Businesses also don’t want to risk their data in any manner that might cost them their clients or customers. Companies like MTAP Technologies, which offers location-based transportation services to businesses, is in fact also be reviewing Signal periodically for any data leakage. “Although WhatsApp isn’t our main channel for communication, we will definitely be shifting our ground-level implementation groups to Signal which will be reviewed by independent experts every two months to verify privacy and security,” Srinivas Chitturi, Co-founder and CTO, MTAP Technologies told Financial Express Online. Its implementation team trains the company’s staff on the usage of the product, installation of hardware in cars and buses. MTAP’s 50 out of 100 employees from this team would be shifting to Signal, to begin with.
Likewise, on-demand freight booking and hiring startup Shift Freight is planning to move its over 60-member team to Signal soon amid WhatsApp’s privacy-related concerns. “Also, we have a customer base of more than 1 lakh and customer data protection is our top priority. We cannot afford to compromise with our customers’ data,” Avinash Raghav, Co-Founder, Shift Freight told Financial Express Online.
However, for many, shifting to a completely new app right away or in the future is perhaps not on the cards. For instance, for Cred’s Kunal Shah, “Trying to leave WhatsApp is as futile as adopting a new language to communicate between same folks. Feels cool for first 7 days like first week of a new year at the gym,” he tweeted on Sunday. For him, “Signal or Telegram won’t win unless it’s Delta 4 to WhatsApp. Network effects is like a religion. Most people like to stay in what they were born in.
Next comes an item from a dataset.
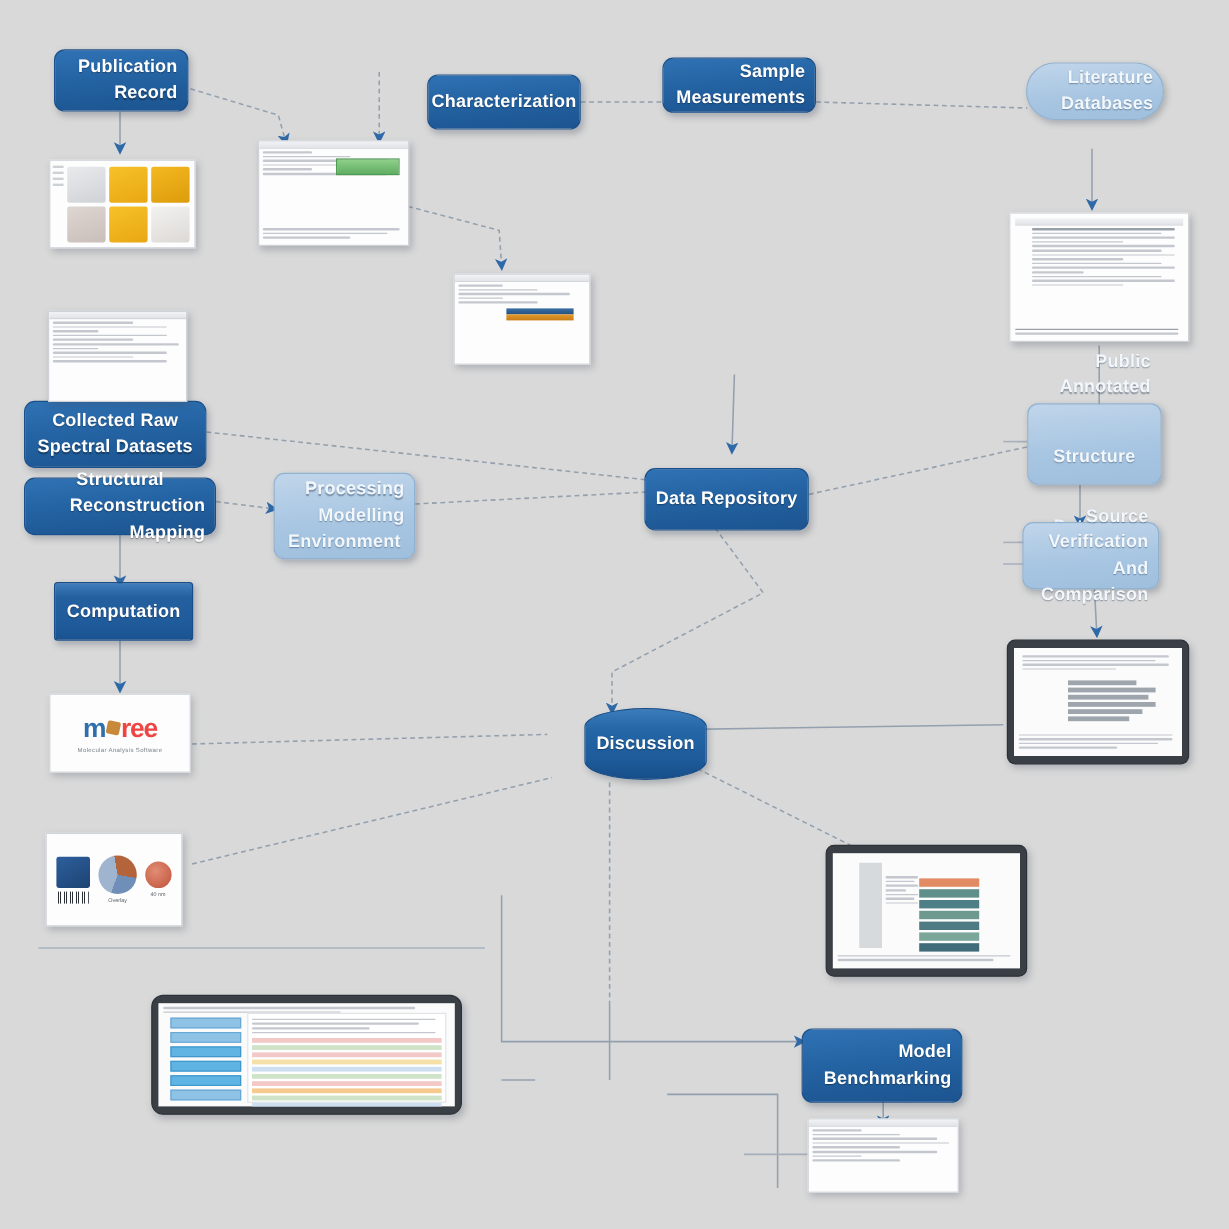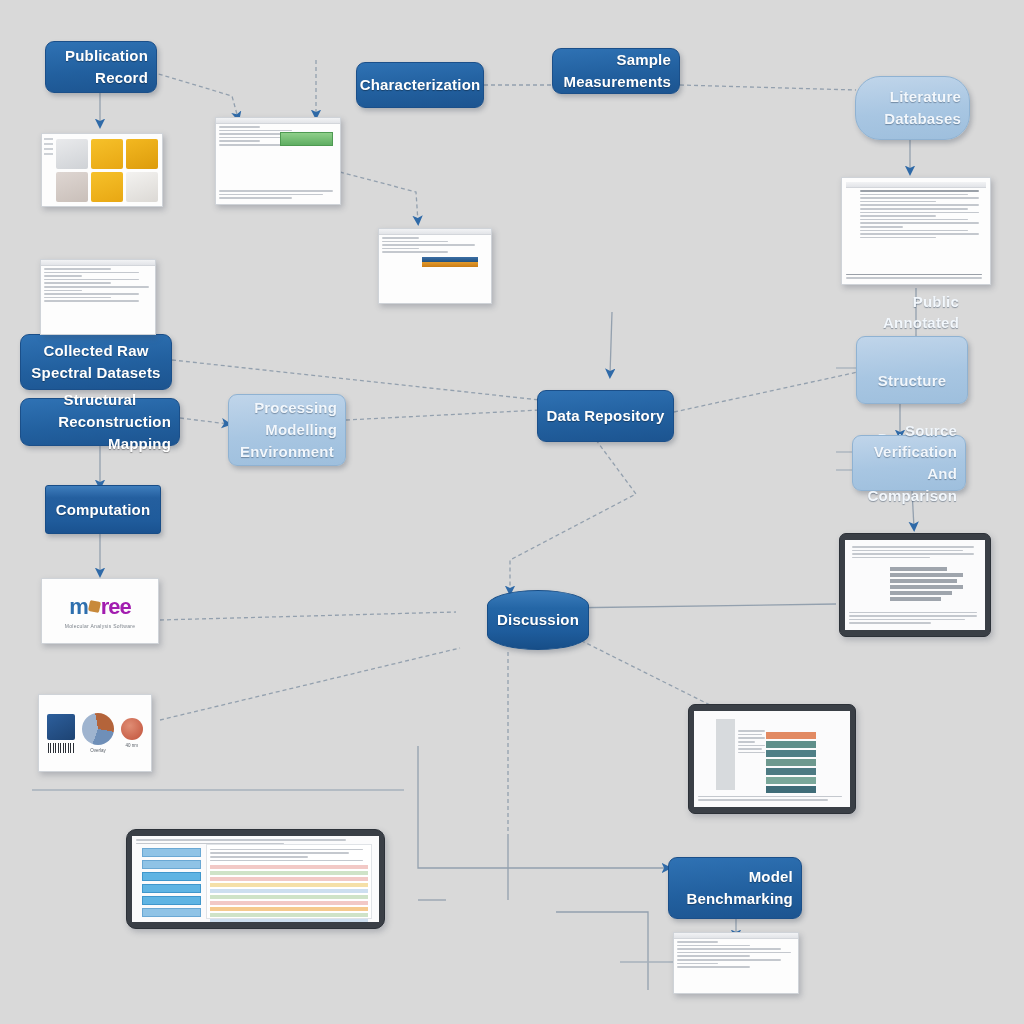"Literature Databases" div.node { height: 64px -> 48px; top: 76px -> 52px }
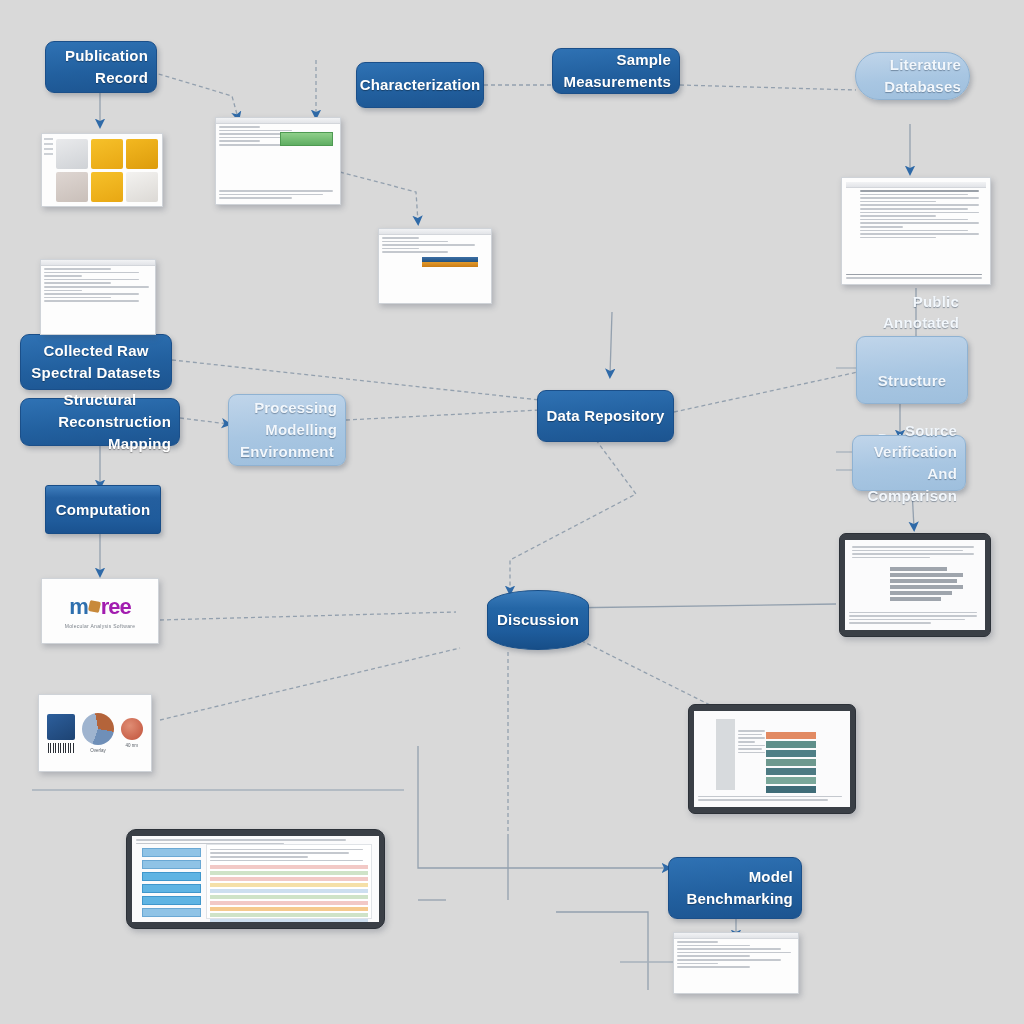"ree" .logo-ree { color: #a21caf -> #ef4444 }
Social media has shelf life as people like to move to cooler places but messengers are not a product to display status.”
Raghav Kansal, who runs digital advertising and analytics firm ET Medialabs, somewhat echoes that thought. “We may switch at a later stage if we see that a majority of users have done that because these apps tend to have a strong network effect and shifting won’t help if all the people in the network do not do that. I have been a Signal user for quite some time now and have been using it as a secondary app.”
Large startups such as PhonePe and Paytm have already taken sides. For instance, PhonePe has already moved over 1,000 employees to Signal. In response to Shah’s tweet, PhonePe’s Sameer Nigam, who had most of his work contacts on Signal too, tweeted: “This time is diff. Product-wise, Signal has arrived! Moved 1000+ @PhonePe-rs to Signal. Recreated all my work groups. Moved my family groups. Seamlessly. Zero switching cost.” Similarly, Paytm’s Vijay Shekhar Sharma had tweeted on Monday about possibly moving to the new app. “They say, market has power. We are the largest market. Here in India WhatsApp / Facebook are abusing their monopoly & taking away millions of users’ privacy for granted. We should move on to @signalapp NOW.”
Meanwhile, this is probably the best time for Signal to grow like never before by capitalising on the data privacy row that is providing great tail winds to the company. “Facebook is probably more comfortable selling ads than buying them, but they’ll do what they have to do in order to be the top result when some people search for ‘Signal’ in the App Store. P.S. There will never be ads in Signal, because your data belongs in your hands not ours,” the company had tweeted recently.